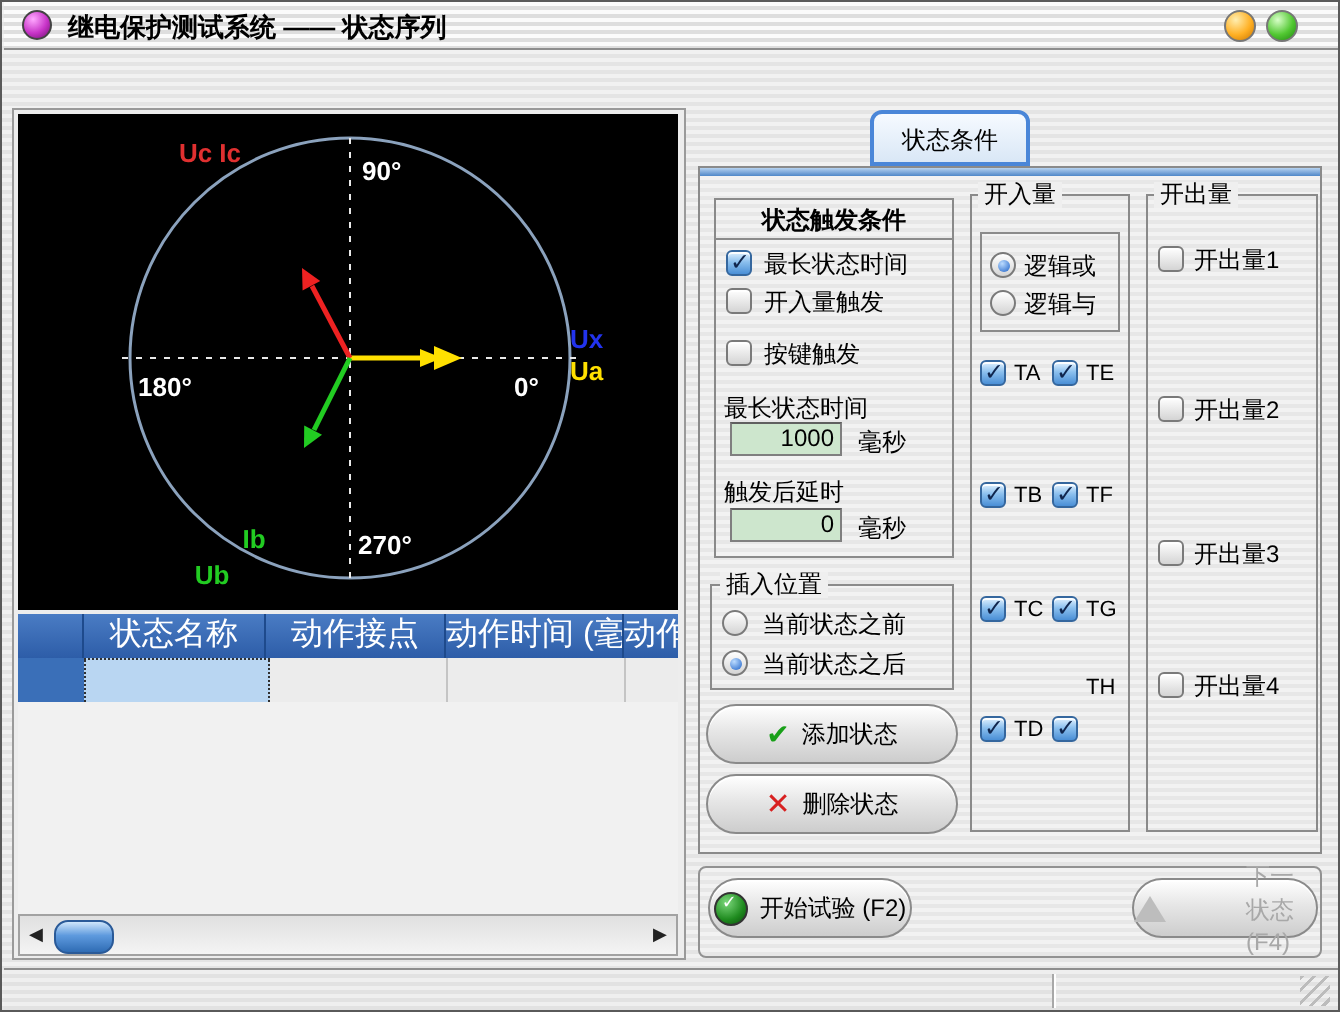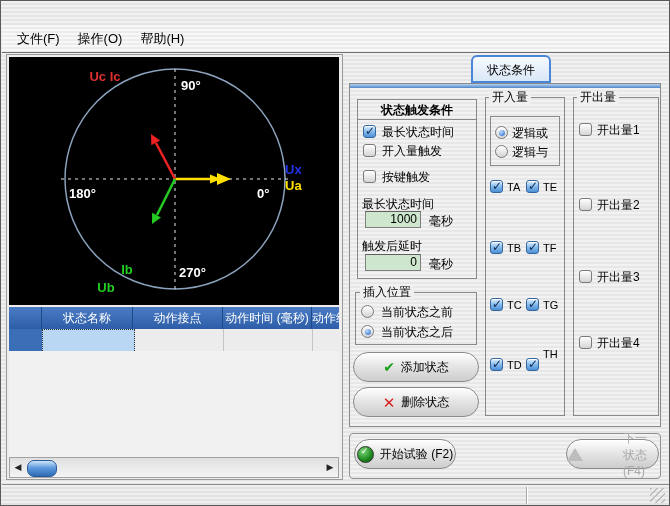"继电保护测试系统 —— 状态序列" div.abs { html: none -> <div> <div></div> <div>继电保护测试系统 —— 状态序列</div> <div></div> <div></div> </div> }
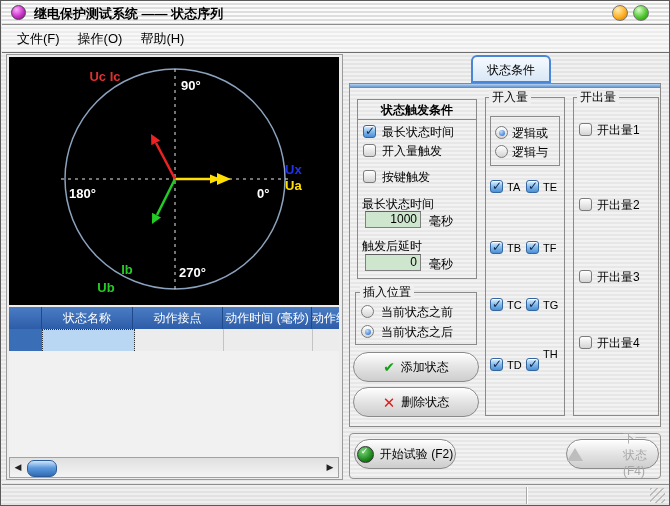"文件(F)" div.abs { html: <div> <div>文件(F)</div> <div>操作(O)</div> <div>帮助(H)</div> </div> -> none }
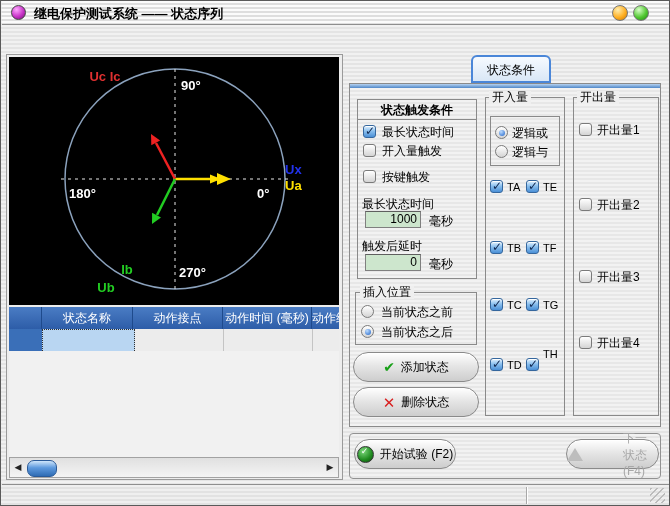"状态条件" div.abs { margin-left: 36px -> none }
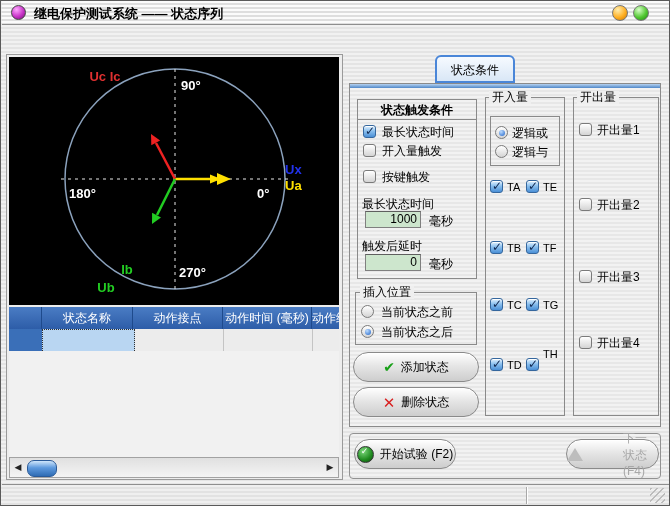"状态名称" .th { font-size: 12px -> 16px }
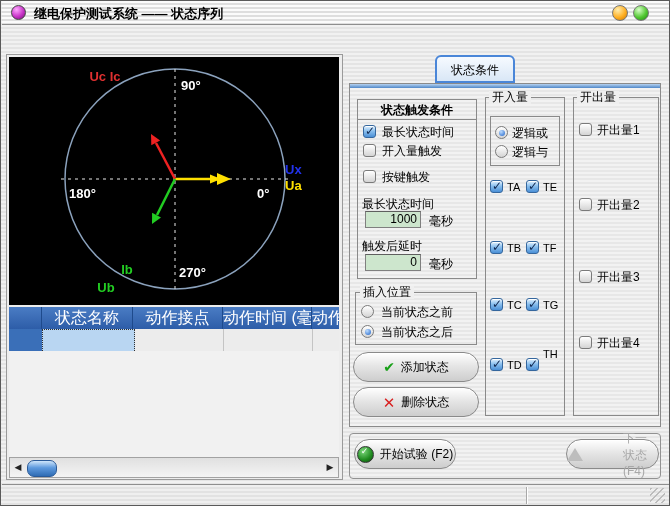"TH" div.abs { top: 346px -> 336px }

..........

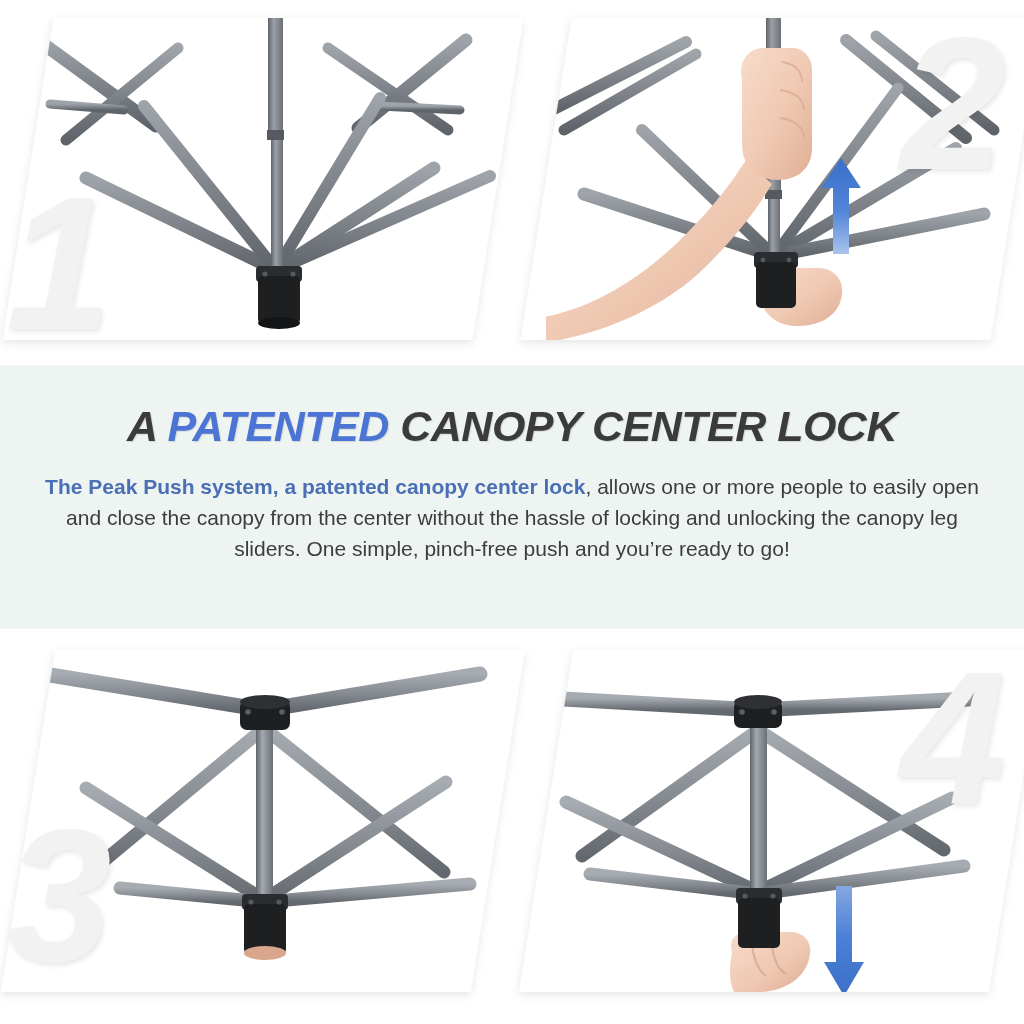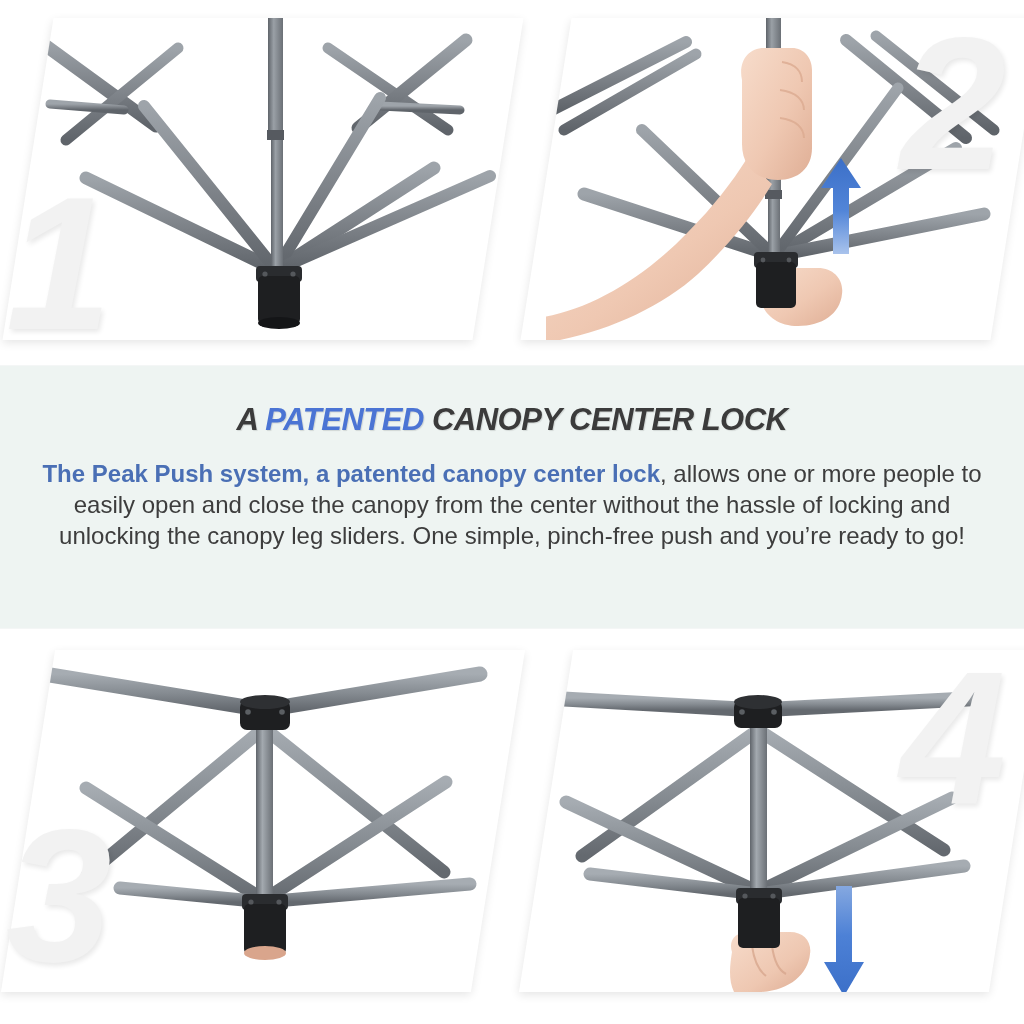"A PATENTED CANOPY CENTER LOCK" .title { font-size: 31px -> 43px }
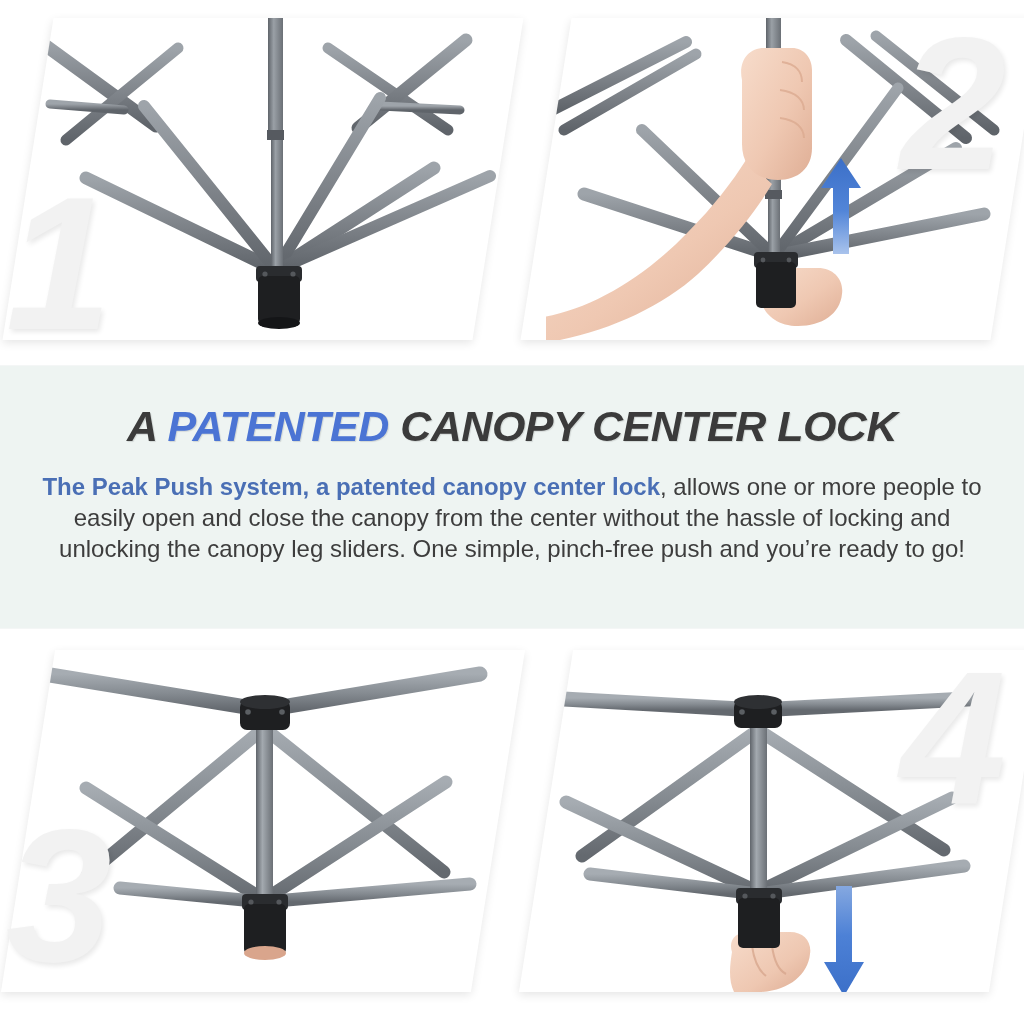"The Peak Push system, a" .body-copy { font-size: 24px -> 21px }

..........

What the exercise asks
Given the records above, return the lines starting at the one that holds "html: none ->" and ending at the one that holds "top: 346px ->", exactly, and nothing besides; leave every picture out.

Worked solution
"继电保护测试系统 —— 状态序列" div.abs { html: none -> <div> <div></div> <div>继电保护测试系统 —— 状态序列</div> <div></div> <div></div> </div> }
"文件(F)" div.abs { html: <div> <div>文件(F)</div> <div>操作(O)</div> <div>帮助(H)</div> </div> -> none }
"状态条件" div.abs { margin-left: 36px -> none }
"状态名称" .th { font-size: 12px -> 16px }
"TH" div.abs { top: 346px -> 336px }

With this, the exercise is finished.